En 2013, le Parlement - dominé aux deux tiers par le parti de Viktor Orban, le Fidesz - a diminué, au total, de 20 % les tarifs de l'électricité, du gaz, de l'eau et du chauffage. Cette baisse s'est effectuée au détriment des sociétés de distribution, le plus souvent étrangères, qui sont tentées de quitter un environnement si peu profitable. Ainsi, le géant allemand de l'énergie E.ON a cédé à "l'Etat-Fidesz" sa filiale hongroise.
 
"Laquais"
 
Donné grand vainqueur aux législatives prévues le 6 avril, M. Orban a placé la " bataille pour baisser les charges domestiques " au centre de sa campagne. Les conservateurs envisagent de faire des entreprises de distribution d'énergie des sociétés non profitables, et d'ancrer ce changement dans la Constitution.
 
Le président de la Banque nationale hongroise, György Matolcsy, a annoncé pour sa part que "trois ou quatre grandes banques" allaient "disparaître du marché". Budapest vise en particulier les établissements autrichiens Raiffeisen et Die Erste Bank, lourdement déficitaires en Hongrie en raison des taxes imposées depuis 2010 à ce secteur impopulaire.
 
Le taux des créances douteuses des entreprises s'élève à 20 %, tandis que la moitié des prêts contractés par les ménages avant la crise sont toujours libellés en devises étrangères - principalement en franc suisse. Ce qui, avec l'effondrement des cours du forint depuis 2008, a fait flamber la note pour les familles.
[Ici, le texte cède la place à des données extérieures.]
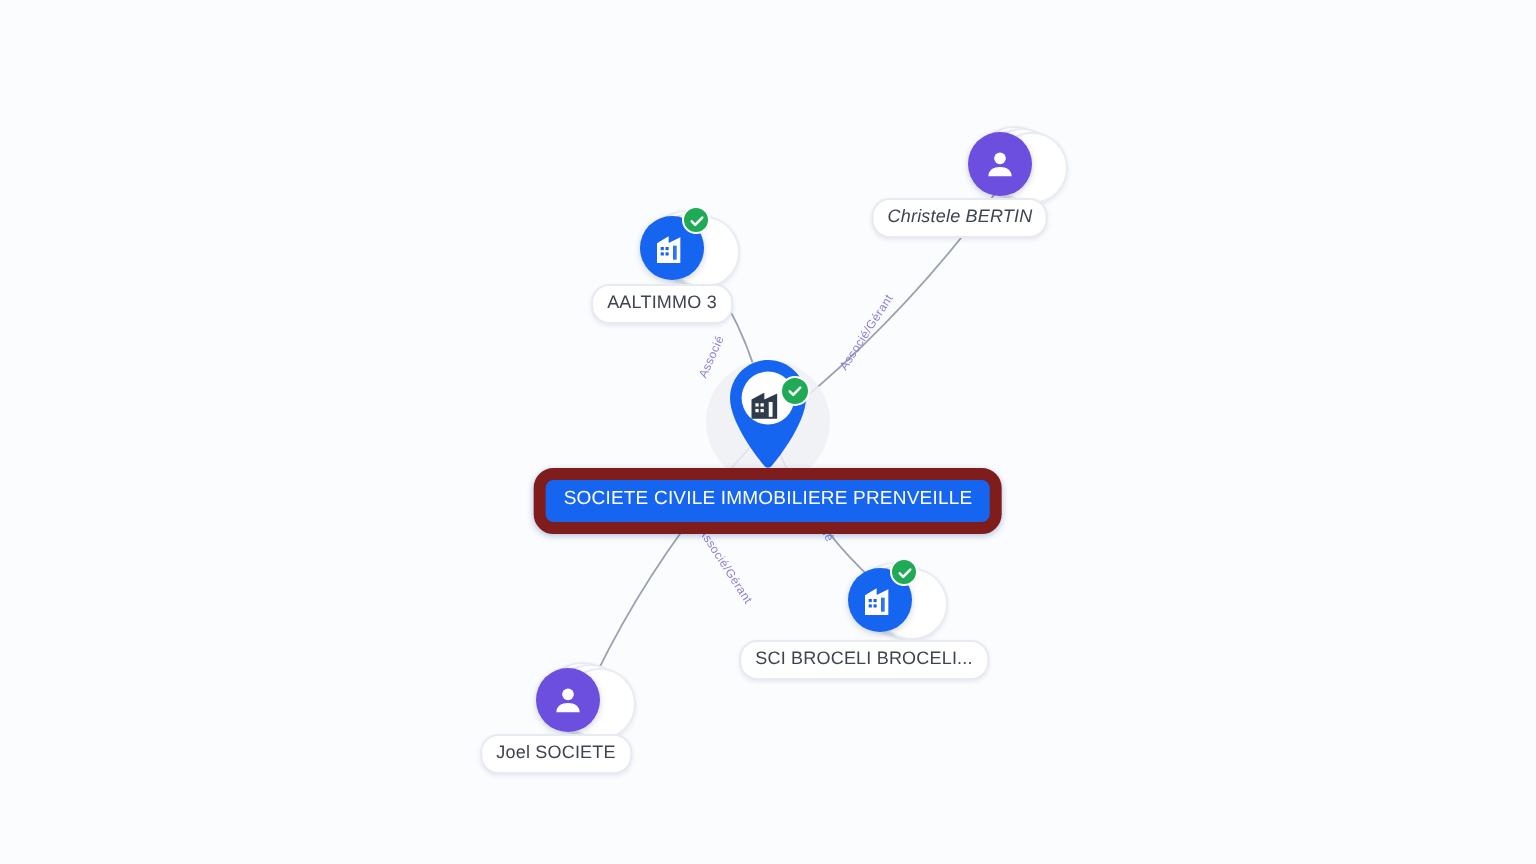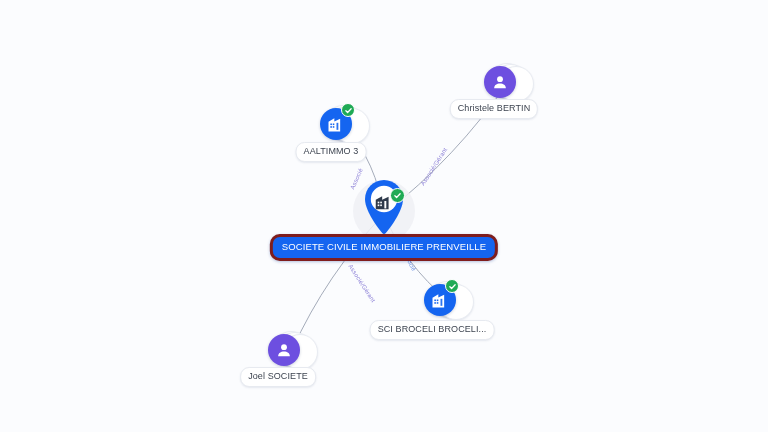--- a/index.html
+++ b/index.html
@@ -233,7 +233,7 @@
           </span>
         </div>
       </div>
-      <div class="label secondary" style="left: 494px; top: 99px;">Christele BERTIN</div>
+      <div class="label secondary" style="left: 480px; top: 99px; font-style: italic;">Christele BERTIN</div>
       <div class="node" style="left: 448px; top: 300px;">
         <div class="stack s3"></div>
         <div class="stack s2"></div>

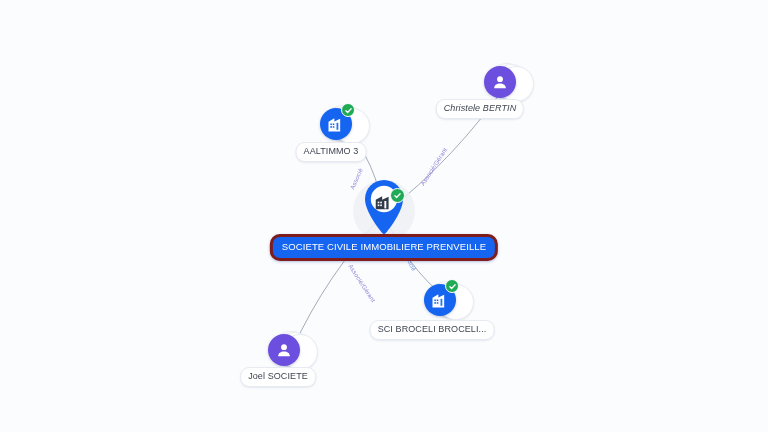--- a/index.html
+++ b/index.html
@@ -132,7 +132,7 @@
   .label.primary {
     background: #1565f0;
     color: #ffffff;
-    border: 3px solid #7f1d1d;
+    border: 6px solid #7f1d1d;
     font-size: 9.5px;
     padding: 5px 9px 6px 9px;
     border-radius: 10px;

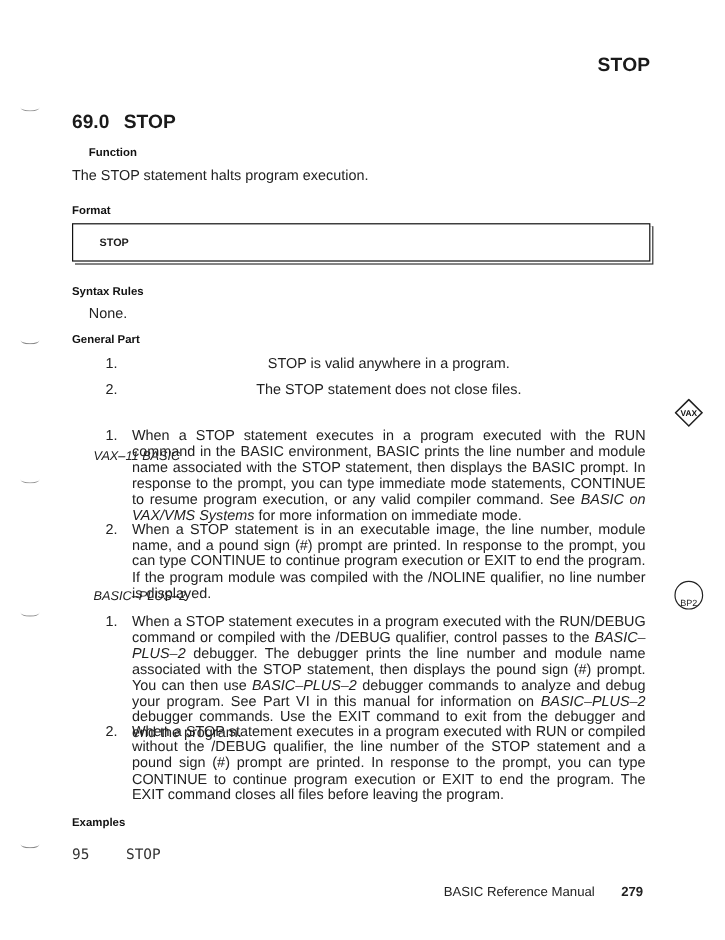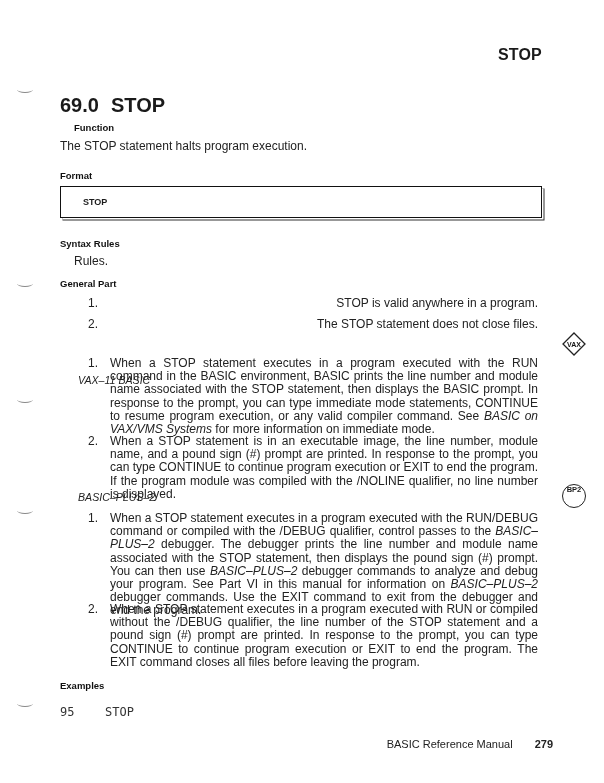--- a/index.html
+++ b/index.html
@@ -12,7 +12,7 @@
     .abs { position: absolute; }
 
     .running-head { right: 62px; top: 46px; font-weight: bold; font-size: 16px; letter-spacing: 0.2px; }
-    .section-title { left: 60px; top: 94px; font-weight: bold; font-size: 20px; }
+    .section-title { left: 60px; top: 94px; font-weight: bold; font-size: 16px; }
     .section-title .num { margin-right: 12px; }
     .h-sub { font-weight: bold; font-size: 9.5px; color: #111; }
 

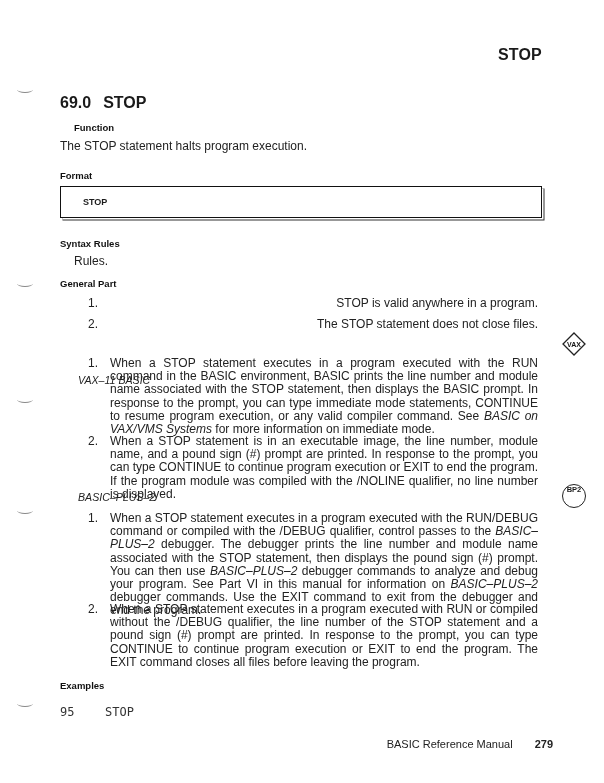--- a/index.html
+++ b/index.html
@@ -72,7 +72,7 @@
 </div>
 
 <div class="abs h-sub" style="left:60px; top:238px;">Syntax Rules</div>
-<div class="abs body-text" style="left:74px; top:255px;">Rules.</div>
+<div class="abs body-text" style="left:74px; top:255px;">None.</div>
 
 <div class="abs h-sub" style="left:60px; top:278px;">General Part</div>
 

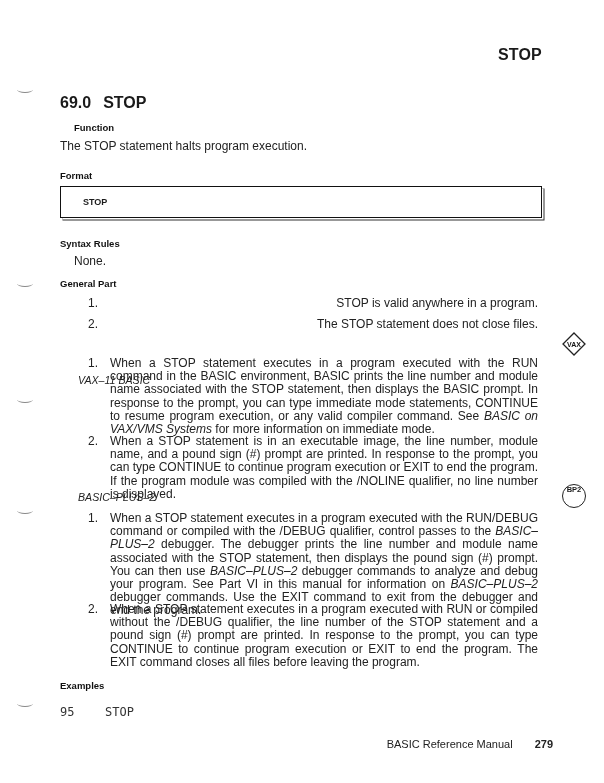--- a/index.html
+++ b/index.html
@@ -26,7 +26,7 @@
     .ol-item { position: absolute; left: 88px; width: 450px; }
     .ol-item .n { position: absolute; left: 0; top: 0; width: 16px; }
     .ol-item .t { margin-left: 22px; text-align: justify; }
-    .ol-item .t.nojust { text-align: right; }
+    .ol-item .t.nojust { text-align: center; }
 
     .platform-label { font-style: italic; font-size: 10.6px; color: #222; }
 

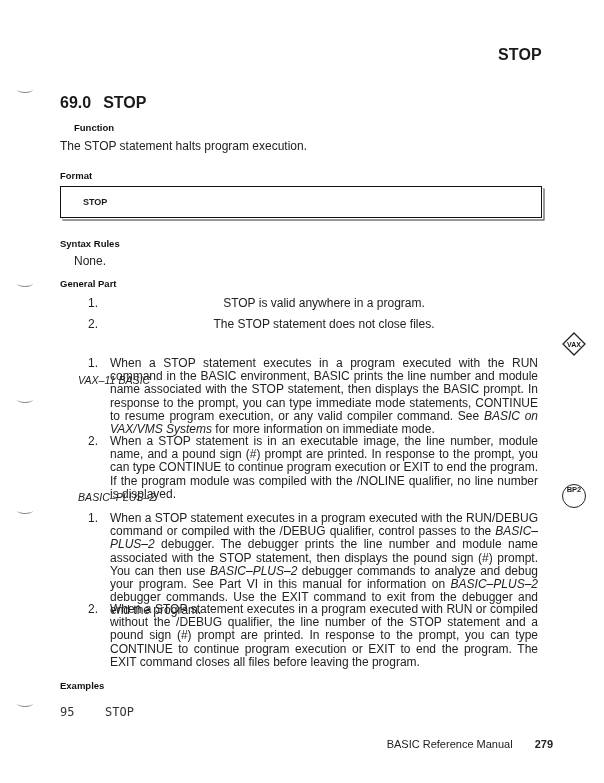--- a/index.html
+++ b/index.html
@@ -36,8 +36,8 @@
     .badge-bp2 {
       position: absolute; left: 562px; top: 484px; width: 22px; height: 22px;
       border: 1.3px solid #222; border-radius: 50%;
-      display: flex; align-items: flex-start; justify-content: center;
-      font-weight: bold; font-size: 7.5px;
+      display: flex; align-items: flex-end; justify-content: center;
+      font-weight: normal; font-size: 7.5px;
     }
 
     .margin-mark { position: absolute; left: 17px; width: 16px; height: 6px; border-bottom: 1px solid #888; border-radius: 0 0 50% 50%; }

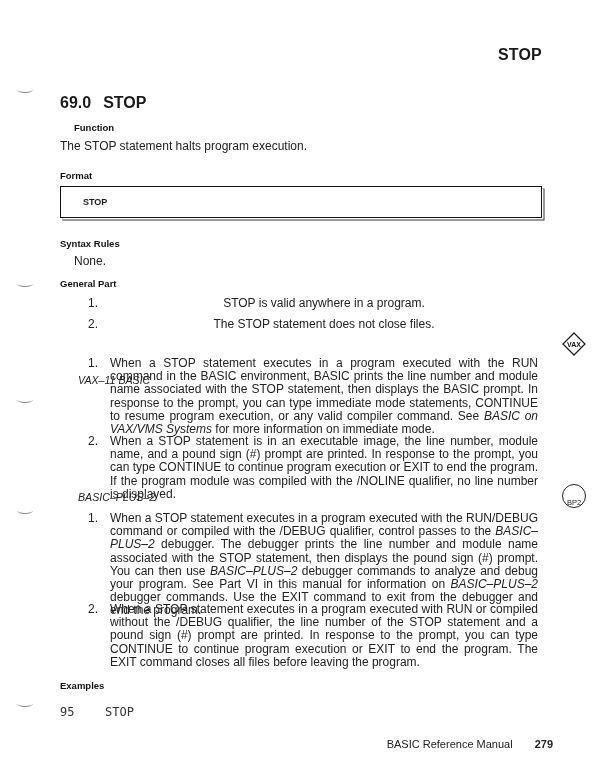--- a/index.html
+++ b/index.html
@@ -45,7 +45,7 @@
     .example-line { position: absolute; left: 60px; top: 705px; font-family: "DejaVu Sans Mono", "Liberation Mono", monospace; font-size: 12px; color: #333; }
     .example-line .ln { display: inline-block; width: 45px; }
 
-    .footer { position: absolute; right: 51px; top: 738px; font-size: 11px; color: #222; text-align: right; }
+    .footer { position: absolute; right: 68px; top: 738px; font-size: 11px; color: #222; text-align: right; }
     .footer .page { font-weight: bold; margin-left: 22px; }
   </style>
 </head>

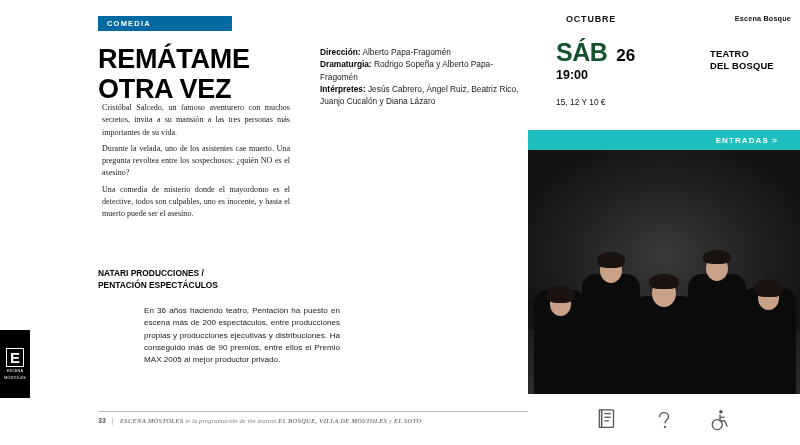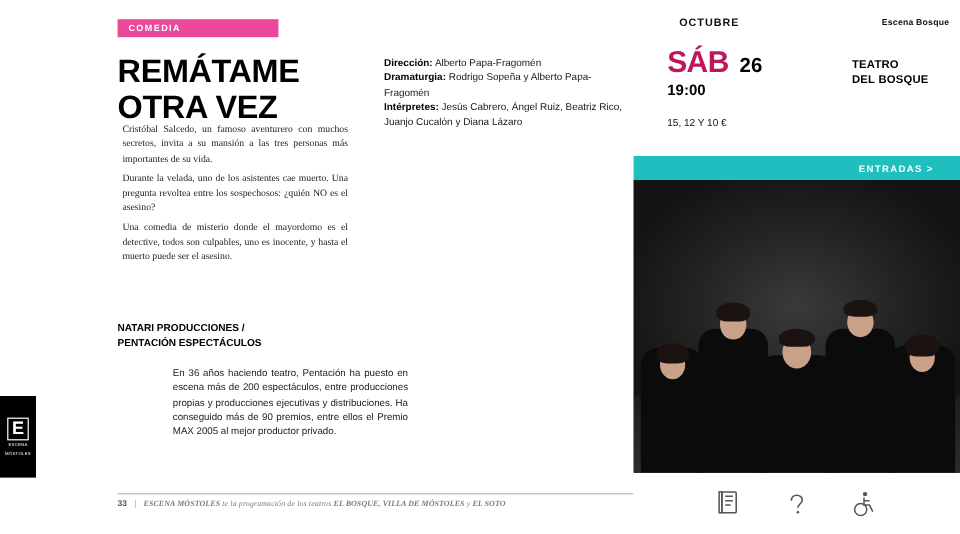--- a/index.html
+++ b/index.html
@@ -61,7 +61,7 @@
     top: 16px;
     width: 134px;
     height: 15px;
-    background: #ec4899;
+    background: #0369a1;
     color: #ffffff;
     font-size: 7.5px;
     font-weight: bold;

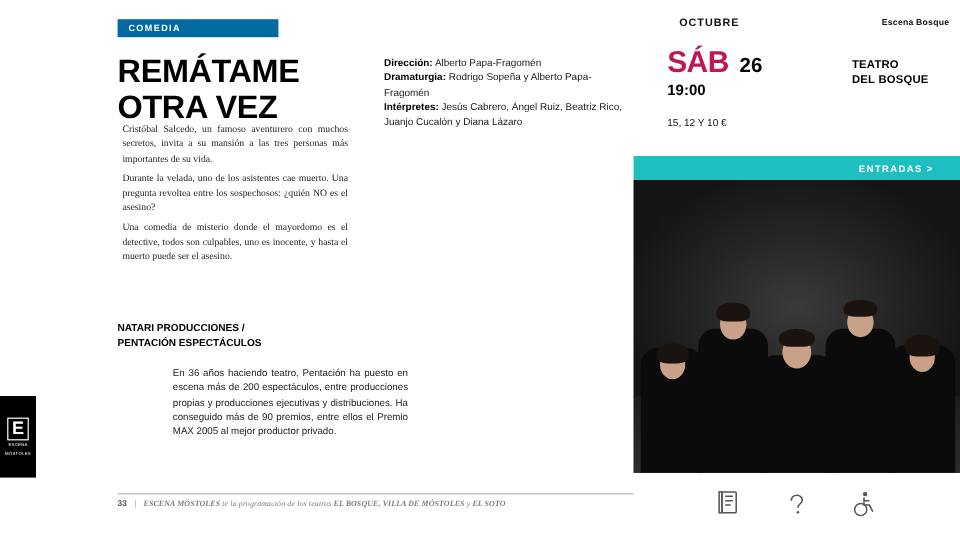--- a/index.html
+++ b/index.html
@@ -208,7 +208,7 @@
     font-size: 25px;
     font-weight: bold;
     letter-spacing: -0.5px;
-    color: #be185d;
+    color: #14532d;
     line-height: 1;
   }
   .rp-daynum {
Le gouvernement multiplie les mesures pour diminuer le poids des remboursements.
 
M. Orban, qui a l'art d'exploiter les situations conflictuelles, se pose en champion des Hongrois opprimés. "Tout le monde va se mobiliser contre nous, avait-il annoncé, avec une satisfaction visible, lors d'un discours au Parlement : les banquiers mielleux, les multinationales avides, les bureaucrates bruxellois, et, bien sûr, leurs laquais hongrois", c'est-à-dire ses adversaires politiques.